As the typical penetration depth of a LSCM is around 100 μm [72] and the dense colonies were of the order of 200 μm, the part of the colony furthest away in the scanning-laser direction (z-direction) suffers from strong distortions. Therefore, the following analysis was restricted to the half-colony closest to the LSCM objective by cropping the collected fluorescence z-stack using a custom-made Fiji [73] routine. 3D image segmentation was done with BiofilmQ [74] using the Otsu method for thresholding. Lastly, background noise was removed by eliminating outlier voxels of clusters smaller than 11 μm3. The following BiofilmQ parameters were exported for subsequent analysis: Convexity, number of satellites, volumes, distances between center-of-masses, and nearest-neighbour objects. The same BiofilmQ parameters were exported for the in silico colonies, the thresholding step was skipped for them (as they are binary per se).

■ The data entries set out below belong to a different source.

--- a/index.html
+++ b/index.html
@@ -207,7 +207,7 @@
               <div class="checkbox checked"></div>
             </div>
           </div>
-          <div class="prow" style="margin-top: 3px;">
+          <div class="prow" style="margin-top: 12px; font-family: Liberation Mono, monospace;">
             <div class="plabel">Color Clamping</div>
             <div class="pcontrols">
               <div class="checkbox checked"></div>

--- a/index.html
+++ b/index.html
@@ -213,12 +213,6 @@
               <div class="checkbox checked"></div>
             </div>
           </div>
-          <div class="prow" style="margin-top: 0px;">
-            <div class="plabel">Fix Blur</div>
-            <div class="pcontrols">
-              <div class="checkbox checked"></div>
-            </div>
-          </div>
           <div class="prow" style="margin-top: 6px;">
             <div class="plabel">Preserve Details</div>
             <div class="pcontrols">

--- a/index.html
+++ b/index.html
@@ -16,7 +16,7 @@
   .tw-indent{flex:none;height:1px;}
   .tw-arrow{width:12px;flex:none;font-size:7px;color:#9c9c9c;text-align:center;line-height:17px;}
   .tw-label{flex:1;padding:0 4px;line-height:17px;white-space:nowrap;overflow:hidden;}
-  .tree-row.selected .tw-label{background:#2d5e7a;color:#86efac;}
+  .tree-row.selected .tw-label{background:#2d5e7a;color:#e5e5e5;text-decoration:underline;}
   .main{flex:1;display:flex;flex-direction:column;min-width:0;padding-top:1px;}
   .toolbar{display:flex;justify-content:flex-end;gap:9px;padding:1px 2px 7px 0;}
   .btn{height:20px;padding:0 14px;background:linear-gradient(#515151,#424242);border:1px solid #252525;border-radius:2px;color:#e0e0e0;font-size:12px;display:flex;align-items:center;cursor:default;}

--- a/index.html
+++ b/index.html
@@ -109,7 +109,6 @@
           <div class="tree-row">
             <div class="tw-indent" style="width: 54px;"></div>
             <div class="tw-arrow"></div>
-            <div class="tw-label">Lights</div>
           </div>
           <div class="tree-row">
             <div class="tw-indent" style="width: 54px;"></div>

Modified Eden growth model

To reproduce the features of the obtained experimental results a modified Eden growth model was implemented. In a three-dimensional cubic lattice of linear system size L, each lattice site can be occupied by at most one bacterial cell. Each cell can grow at a rate k if there is at least one empty site among their six next nearest-neighbour sites. On top of this, if three or more of the next nearest sites are empty, then in addition to the growth, the cell can jump to another location. This is implemented as a jump to a new randomly chosen location that happens at a rate ks. This is implemented by counting the number of the cells that can only grow N1 and the number of cells that can both grow and swim N2 at each update and by applying a Gillespie algorithm. The initial condition is a single cell placed in the center of the system and then the following steps are iterated:

  1. 1.

    Find all the cells in the lattice and count the number of their empty nearest-neighbours. Among them, a cell that has less than four available neighbouring sites belongs to the population N1, otherwise, the cell belongs to the population N2.

  2. 2.

    Define an array containing all empty neighbouring sites, corresponding to the surface of the colony.

  3. 3.

    Compute the total event rate T = N1·k + N2·(k+ks), and determine the duration to the next event as τ = −ln(r)/T, where r is a random number from a uniform distribution (r = U (0,1)). Proceed the time by τ.

  4. 4.

    Draw a random uniform number, a, from a uniform distribution between zero and one (a = U (0,1)) and determine which event to happen by the following procedure:

    1. a.

      If a > (N1 + N2k/T a growing event happens. Choose a random surface site and add a new cell to it.

    2. b.

      Otherwise, a swimming event happens. Choose a random cell of the sub-population N2. Generate three random Gaussian distributed numbers of zero mean and standard deviation σ, to find the new position of the cell. If the new cell position is empty, update the cell position. If the new position is already occupied by another cell, draw a new position from the above-mentioned procedure until finding a new empty position.

  5. 5.

    Return to (1).

Pseudo-code is provided in the Supplementary text.

Statistics

All mean values are given as (mean ± SD) unless stated otherwise and only when data are tested against the null hypothesis that it is normally distributed.